• **Task instructions**
Each entry below needs to be transcribed verbatim; the images should not appear.

[Provided entries — start]

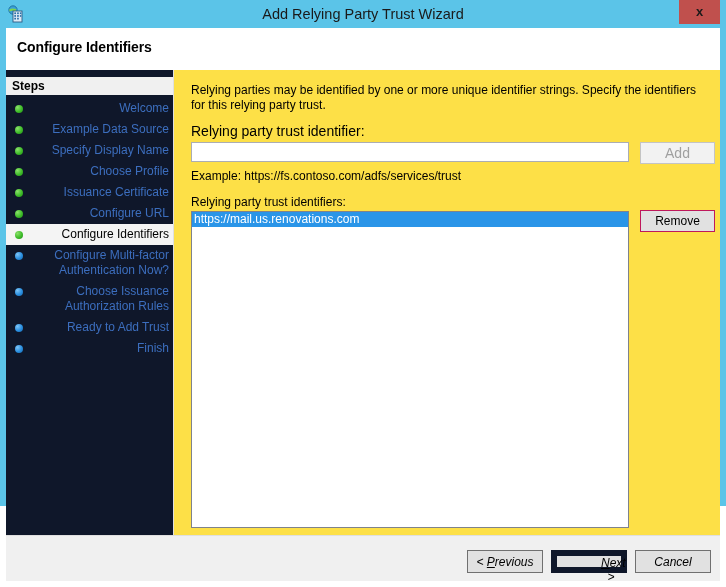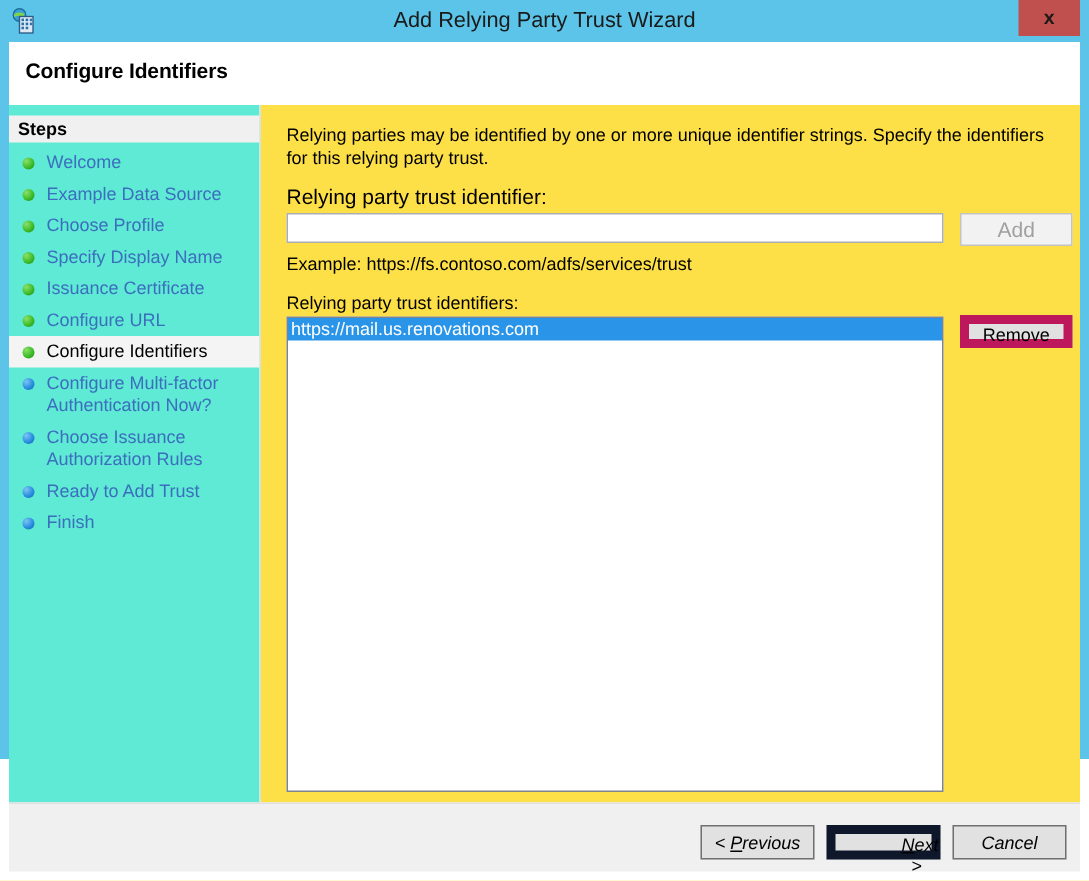--- a/index.html
+++ b/index.html
@@ -96,7 +96,8 @@
     left: 0; top: 0;
     width: 167px;
     height: 465px;
-    background: #5eead4;
+    background: #0f172a;
+    text-align: right;
   }
   .steps-header {
     position: absolute;

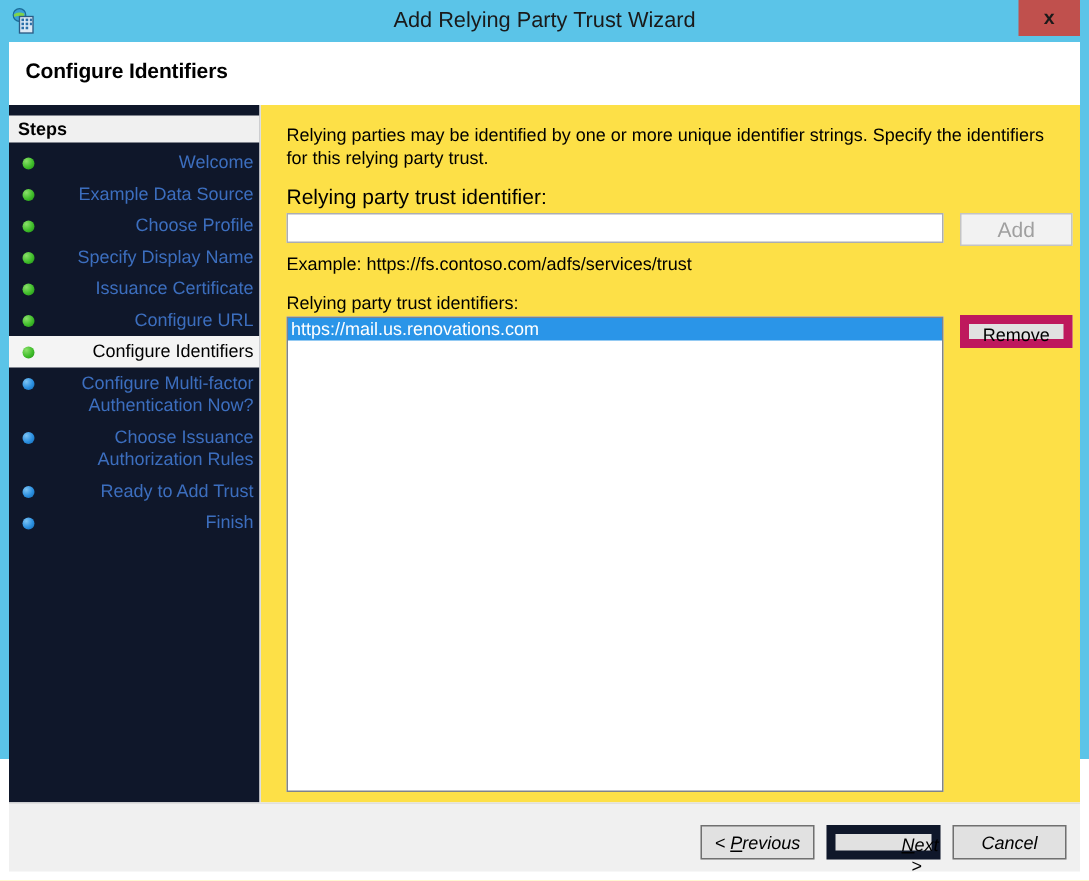--- a/index.html
+++ b/index.html
@@ -334,11 +334,11 @@
           </div>
           <div class="step-item">
             <span class="bullet done"></span>
+            <span class="step-label">Specify Display Name</span>
+          </div>
+          <div class="step-item">
+            <span class="bullet done"></span>
             <span class="step-label">Choose Profile</span>
-          </div>
-          <div class="step-item">
-            <span class="bullet done"></span>
-            <span class="step-label">Specify Display Name</span>
           </div>
           <div class="step-item">
             <span class="bullet done"></span>

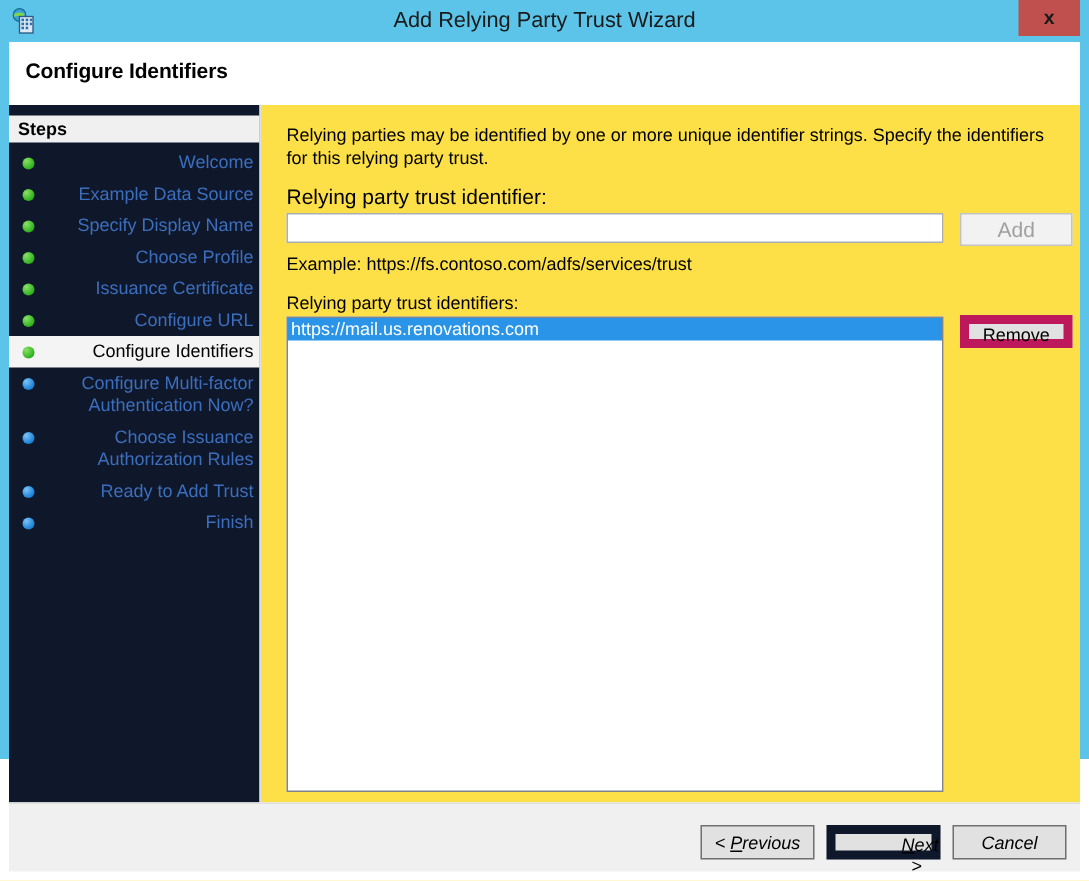--- a/index.html
+++ b/index.html
@@ -243,7 +243,7 @@
     width: 75px;
     height: 22px;
     box-sizing: border-box;
-    border: 6px solid #be185d;
+    border: 1px solid #be185d;
     background: #E1E1E1;
     color: #000;
     font-family: "Liberation Sans", sans-serif;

[Provided entries — finish]

• **Exercise solution**
--- a/index.html
+++ b/index.html
@@ -96,7 +96,8 @@
     left: 0; top: 0;
     width: 167px;
     height: 465px;
-    background: #5eead4;
+    background: #0f172a;
+    text-align: right;
   }
   .steps-header {
     position: absolute;

--- a/index.html
+++ b/index.html
@@ -334,11 +334,11 @@
           </div>
           <div class="step-item">
             <span class="bullet done"></span>
+            <span class="step-label">Specify Display Name</span>
+          </div>
+          <div class="step-item">
+            <span class="bullet done"></span>
             <span class="step-label">Choose Profile</span>
-          </div>
-          <div class="step-item">
-            <span class="bullet done"></span>
-            <span class="step-label">Specify Display Name</span>
           </div>
           <div class="step-item">
             <span class="bullet done"></span>

--- a/index.html
+++ b/index.html
@@ -243,7 +243,7 @@
     width: 75px;
     height: 22px;
     box-sizing: border-box;
-    border: 6px solid #be185d;
+    border: 1px solid #be185d;
     background: #E1E1E1;
     color: #000;
     font-family: "Liberation Sans", sans-serif;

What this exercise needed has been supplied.